PROBLEM DESCRIPTION:
Lift out, unaltered, the lines of the material below between the line holding "BlowingBubbles_416x240 | BD-rate(piecewise_cubic)(%): -8.9" and the line holding "Grand total | TMIN: 224.4 -> 151.6", counting both.

THE DATA:
▼▼▼

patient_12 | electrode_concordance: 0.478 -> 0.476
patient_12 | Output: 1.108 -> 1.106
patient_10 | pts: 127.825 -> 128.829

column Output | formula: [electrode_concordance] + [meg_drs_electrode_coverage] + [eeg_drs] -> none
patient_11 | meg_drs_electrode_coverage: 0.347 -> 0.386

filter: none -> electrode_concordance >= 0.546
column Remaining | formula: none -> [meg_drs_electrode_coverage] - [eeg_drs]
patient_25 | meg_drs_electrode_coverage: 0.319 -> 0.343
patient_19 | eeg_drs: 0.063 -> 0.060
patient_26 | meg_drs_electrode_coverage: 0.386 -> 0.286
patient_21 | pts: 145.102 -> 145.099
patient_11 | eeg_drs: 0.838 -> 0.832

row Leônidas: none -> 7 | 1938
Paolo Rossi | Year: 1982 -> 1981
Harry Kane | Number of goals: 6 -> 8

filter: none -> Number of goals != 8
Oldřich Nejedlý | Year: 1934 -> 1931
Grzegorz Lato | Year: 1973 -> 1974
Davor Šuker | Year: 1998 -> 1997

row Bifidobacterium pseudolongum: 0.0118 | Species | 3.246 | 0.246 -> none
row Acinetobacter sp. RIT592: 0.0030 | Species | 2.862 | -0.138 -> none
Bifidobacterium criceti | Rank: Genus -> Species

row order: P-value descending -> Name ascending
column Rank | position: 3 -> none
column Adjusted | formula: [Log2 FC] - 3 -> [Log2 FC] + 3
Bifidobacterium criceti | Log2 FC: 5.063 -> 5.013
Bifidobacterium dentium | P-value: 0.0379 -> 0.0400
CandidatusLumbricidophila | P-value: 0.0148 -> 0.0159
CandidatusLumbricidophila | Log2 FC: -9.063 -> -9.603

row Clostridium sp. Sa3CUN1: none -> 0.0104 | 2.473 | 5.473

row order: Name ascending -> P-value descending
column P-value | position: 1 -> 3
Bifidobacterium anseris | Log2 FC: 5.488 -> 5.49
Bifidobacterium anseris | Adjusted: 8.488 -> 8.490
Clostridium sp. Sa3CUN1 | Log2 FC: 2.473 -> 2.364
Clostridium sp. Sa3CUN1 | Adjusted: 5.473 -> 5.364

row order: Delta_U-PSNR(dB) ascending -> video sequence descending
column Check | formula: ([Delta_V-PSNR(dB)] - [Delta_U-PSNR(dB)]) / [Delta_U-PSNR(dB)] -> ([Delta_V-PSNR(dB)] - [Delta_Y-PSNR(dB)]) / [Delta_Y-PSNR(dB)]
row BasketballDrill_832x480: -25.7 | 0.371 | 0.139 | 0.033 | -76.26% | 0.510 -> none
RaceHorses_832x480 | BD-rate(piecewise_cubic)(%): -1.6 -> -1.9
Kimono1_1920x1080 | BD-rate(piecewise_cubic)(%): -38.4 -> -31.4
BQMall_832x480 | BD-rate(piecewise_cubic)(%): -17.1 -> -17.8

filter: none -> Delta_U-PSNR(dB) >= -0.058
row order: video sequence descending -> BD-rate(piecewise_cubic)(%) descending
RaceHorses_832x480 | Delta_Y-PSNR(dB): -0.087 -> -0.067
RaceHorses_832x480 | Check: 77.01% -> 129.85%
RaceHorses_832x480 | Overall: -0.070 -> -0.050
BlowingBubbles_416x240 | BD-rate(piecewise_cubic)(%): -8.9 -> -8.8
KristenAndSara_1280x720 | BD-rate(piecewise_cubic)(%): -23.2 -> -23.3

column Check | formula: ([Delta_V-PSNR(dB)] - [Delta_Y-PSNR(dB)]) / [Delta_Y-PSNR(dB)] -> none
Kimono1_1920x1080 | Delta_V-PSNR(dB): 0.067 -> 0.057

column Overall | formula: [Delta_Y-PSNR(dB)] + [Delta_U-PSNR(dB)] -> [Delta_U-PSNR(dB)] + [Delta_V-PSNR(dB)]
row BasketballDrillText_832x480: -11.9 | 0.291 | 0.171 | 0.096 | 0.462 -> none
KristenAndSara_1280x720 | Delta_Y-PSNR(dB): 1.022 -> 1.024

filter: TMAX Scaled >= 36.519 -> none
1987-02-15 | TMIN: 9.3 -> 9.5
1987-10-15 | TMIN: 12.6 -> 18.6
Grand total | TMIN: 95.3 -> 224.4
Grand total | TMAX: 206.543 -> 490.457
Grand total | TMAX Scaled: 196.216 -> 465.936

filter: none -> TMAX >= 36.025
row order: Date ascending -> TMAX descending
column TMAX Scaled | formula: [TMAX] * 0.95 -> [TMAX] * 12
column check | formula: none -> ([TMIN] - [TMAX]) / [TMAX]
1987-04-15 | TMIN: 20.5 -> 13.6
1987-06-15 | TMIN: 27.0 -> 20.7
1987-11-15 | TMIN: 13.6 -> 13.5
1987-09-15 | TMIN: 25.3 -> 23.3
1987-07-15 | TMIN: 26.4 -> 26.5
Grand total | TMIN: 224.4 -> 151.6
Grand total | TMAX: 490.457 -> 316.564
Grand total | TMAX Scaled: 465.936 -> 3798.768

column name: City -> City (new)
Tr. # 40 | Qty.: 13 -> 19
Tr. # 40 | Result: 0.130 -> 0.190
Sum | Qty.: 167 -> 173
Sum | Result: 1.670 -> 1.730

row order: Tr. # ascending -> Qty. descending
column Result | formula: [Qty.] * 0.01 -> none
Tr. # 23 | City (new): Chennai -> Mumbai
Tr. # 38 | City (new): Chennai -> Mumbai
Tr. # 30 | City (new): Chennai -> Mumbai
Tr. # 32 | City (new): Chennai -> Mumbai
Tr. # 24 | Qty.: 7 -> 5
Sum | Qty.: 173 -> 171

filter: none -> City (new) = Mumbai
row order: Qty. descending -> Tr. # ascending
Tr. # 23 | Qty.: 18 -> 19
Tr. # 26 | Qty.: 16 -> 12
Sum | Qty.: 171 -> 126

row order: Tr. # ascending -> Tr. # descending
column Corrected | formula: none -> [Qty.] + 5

▲▲▲

RESPONSE AREA:
BlowingBubbles_416x240 | BD-rate(piecewise_cubic)(%): -8.9 -> -8.8
KristenAndSara_1280x720 | BD-rate(piecewise_cubic)(%): -23.2 -> -23.3

column Check | formula: ([Delta_V-PSNR(dB)] - [Delta_Y-PSNR(dB)]) / [Delta_Y-PSNR(dB)] -> none
Kimono1_1920x1080 | Delta_V-PSNR(dB): 0.067 -> 0.057

column Overall | formula: [Delta_Y-PSNR(dB)] + [Delta_U-PSNR(dB)] -> [Delta_U-PSNR(dB)] + [Delta_V-PSNR(dB)]
row BasketballDrillText_832x480: -11.9 | 0.291 | 0.171 | 0.096 | 0.462 -> none
KristenAndSara_1280x720 | Delta_Y-PSNR(dB): 1.022 -> 1.024

filter: TMAX Scaled >= 36.519 -> none
1987-02-15 | TMIN: 9.3 -> 9.5
1987-10-15 | TMIN: 12.6 -> 18.6
Grand total | TMIN: 95.3 -> 224.4
Grand total | TMAX: 206.543 -> 490.457
Grand total | TMAX Scaled: 196.216 -> 465.936

filter: none -> TMAX >= 36.025
row order: Date ascending -> TMAX descending
column TMAX Scaled | formula: [TMAX] * 0.95 -> [TMAX] * 12
column check | formula: none -> ([TMIN] - [TMAX]) / [TMAX]
1987-04-15 | TMIN: 20.5 -> 13.6
1987-06-15 | TMIN: 27.0 -> 20.7
1987-11-15 | TMIN: 13.6 -> 13.5
1987-09-15 | TMIN: 25.3 -> 23.3
1987-07-15 | TMIN: 26.4 -> 26.5
Grand total | TMIN: 224.4 -> 151.6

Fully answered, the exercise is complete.